MIGRAZIONI – Anche nel 2022 si registrano movimenti migratori sfavorevoli al Mezzogiorno. Sono 420mila gli individui che hanno lasciato un comune meridionale per trasferirsi in un altro comune italiano, mentre sono 352mila quelli che hanno eletto un comune del Mezzogiorno quale luogo di dimora abituale. Questa dinamica ha generato un saldo negativo di oltre 55mila unità (-3,4‰ abitanti). Un fenomeno che riguarda tutte le regioni del Mezzogiorno, in particolare la Basilicata e la Calabria, per le quali il saldo negativo è del 5,5‰, davanti al Molise (-4,7‰) e alla Campania (-4,3‰). Il Nord, dove complessivamente si riscontra un tasso del +2,2‰, è l’area a maggiore capacità attrattiva, rispetto a quelle del Centro, che nel complesso registra un +0,7‰. La regione più attrattiva è l’Emilia-Romagna (+3,9‰), a seguire il Friuli-Venezia Giulia (+2,4‰) e la Lombardia (+2,2‰). Le iscrizioni dall’estero per trasferimento di residenza sono 361mila, cresciute del 13,3% sul 2021 (318mila), del 45,7% rispetto a quelle del 2020 (247mila), ma anche dell’8,4% rispetto al 2019 (333mila). Le cancellazioni per l’estero, invece, continuano a diminuire. Nel 2022 sono appena 132mila, in calo di circa il 17% rispetto agli ultimi due anni, ma del 26,5% rispetto al 2019 quando se ne contarono 153mila. Il saldo migratorio con l’estero resta dunque positivo a conferma di una tendenza di crescita avviatasi dal 2014 e interrottasi solo nel periodo pandemico. Il Centro e il Nord sono le ripartizioni col saldo migratorio estero più rilevante, +4,4‰ per entrambe, il Mezzogiorno invece ha un saldo più contenuto, pari al 2,8‰. La Lombardia si avvantaggia del 20% (+47mila) dei complessivi 229mila individui che al netto costituiscono il saldo migratorio con l'estero; segue il Lazio, con un saldo di +23mila unità.
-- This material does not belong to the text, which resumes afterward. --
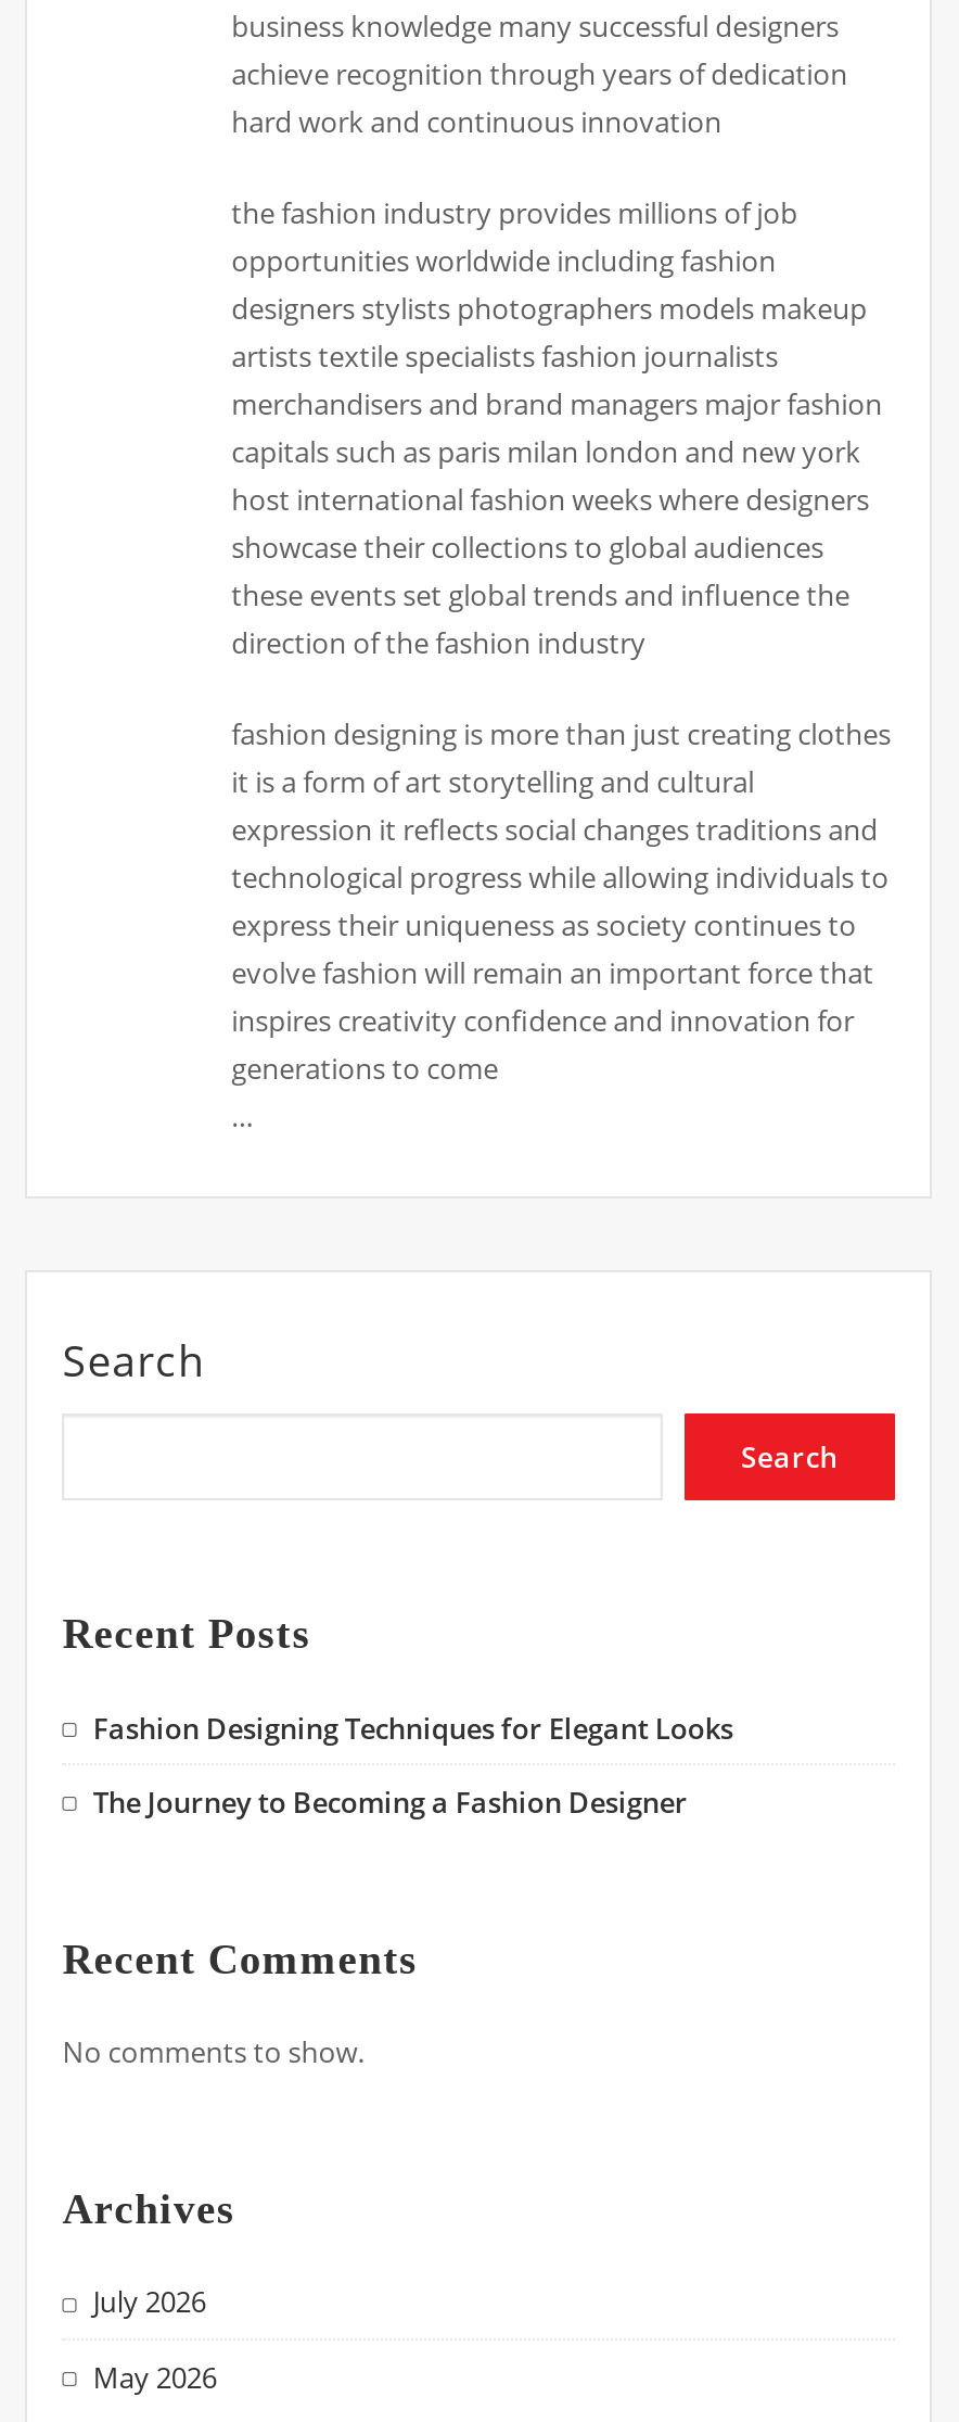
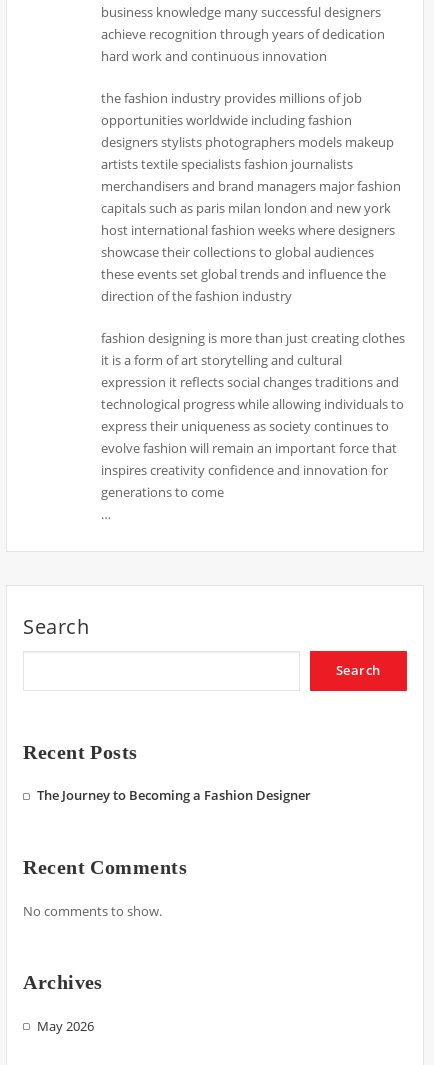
[93,1707,733,1747] Fashion Designing Techniques for Elegant Looks -> none
[93,2283,206,2322] July 2026 -> none

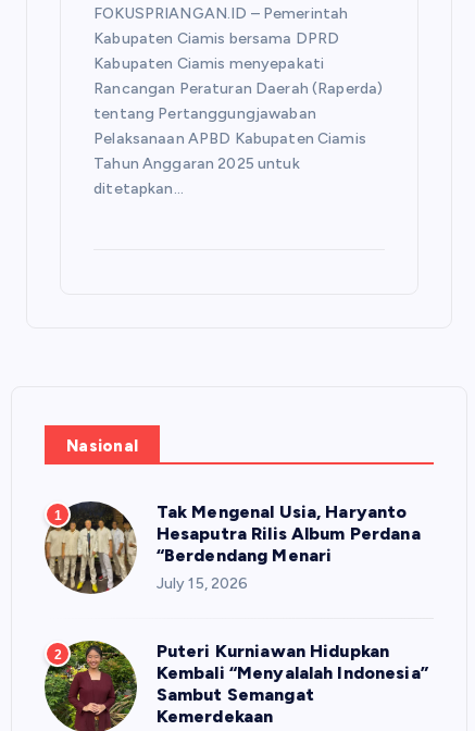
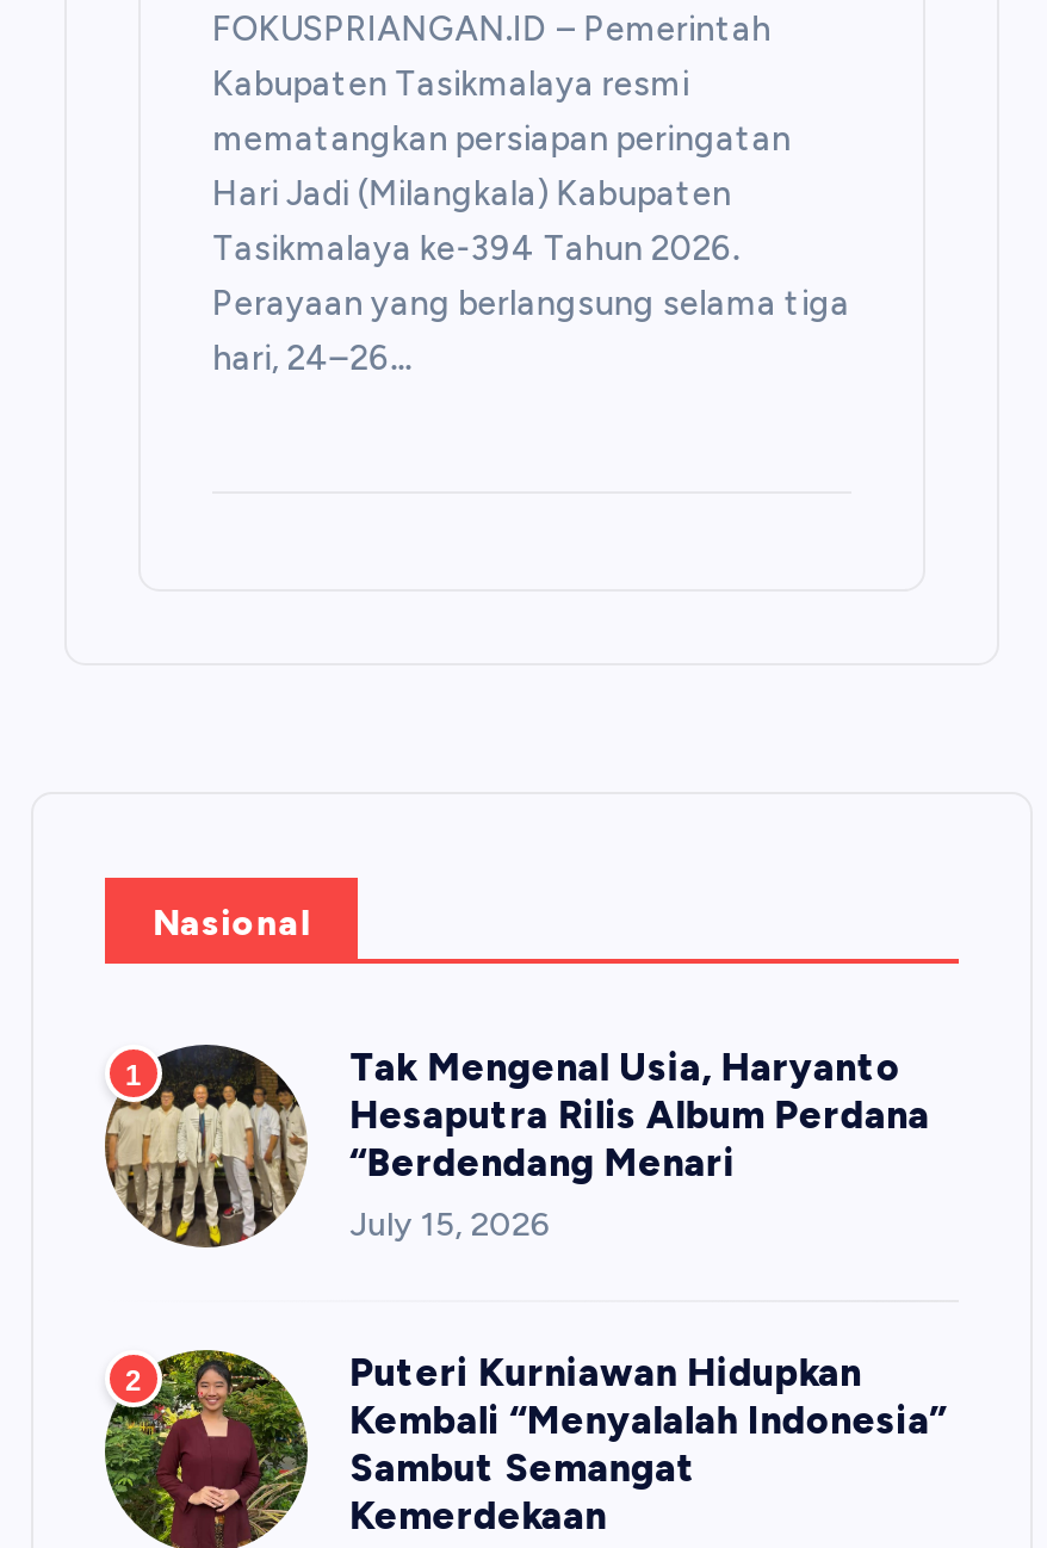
[94,29,383,198] Kabupaten Ciamis bersama DPRD | Kabupaten Ciamis menyepakati | Rancangan Peraturan Daerah (Raperda) | tentang Pertanggungjawaban | Pelaksanaan APBD Kabupaten Ciamis | Tahun Anggaran 2025 untuk | ditetapkan… -> [213,65,850,379] Kabupaten Tasikmalaya resmi | mematangkan persiapan peringatan | Hari Jadi (Milangkala) Kabupaten | Tasikmalaya ke-394 Tahun 2026. | Perayaan yang berlangsung selama tiga | hari, 24–26…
PIEMONTE – L’età media dei piemontesi è 47,8 anni (1,4 anni in più rispetto alla media nazionale), Biella con un’età media di 50 anni è la seconda provincia più vecchia d’Italia dopo Savona (50,1). Il Vcoè invece la provincia in cui c’è stata una maggiore contrazione delle nascite (-12,8% rispetto al 2021), mentre Alessandria è l’unica in Piemonte a segnare un incremento (+6,8%) con il numero di figli per donna passato da 1,13 dell’anno scorso a 1,21 di quest’anno. Per quanto riguarda il tasso migratorio Vercelli, Vco e Alessandria fanno segnare le performance migliori con un incremento uguale o superiore al 6%, Torino si ferma al 2,5. La media del Piemonte è del 4,1%, quasi il doppio rispetto a quella italiana (2,4%).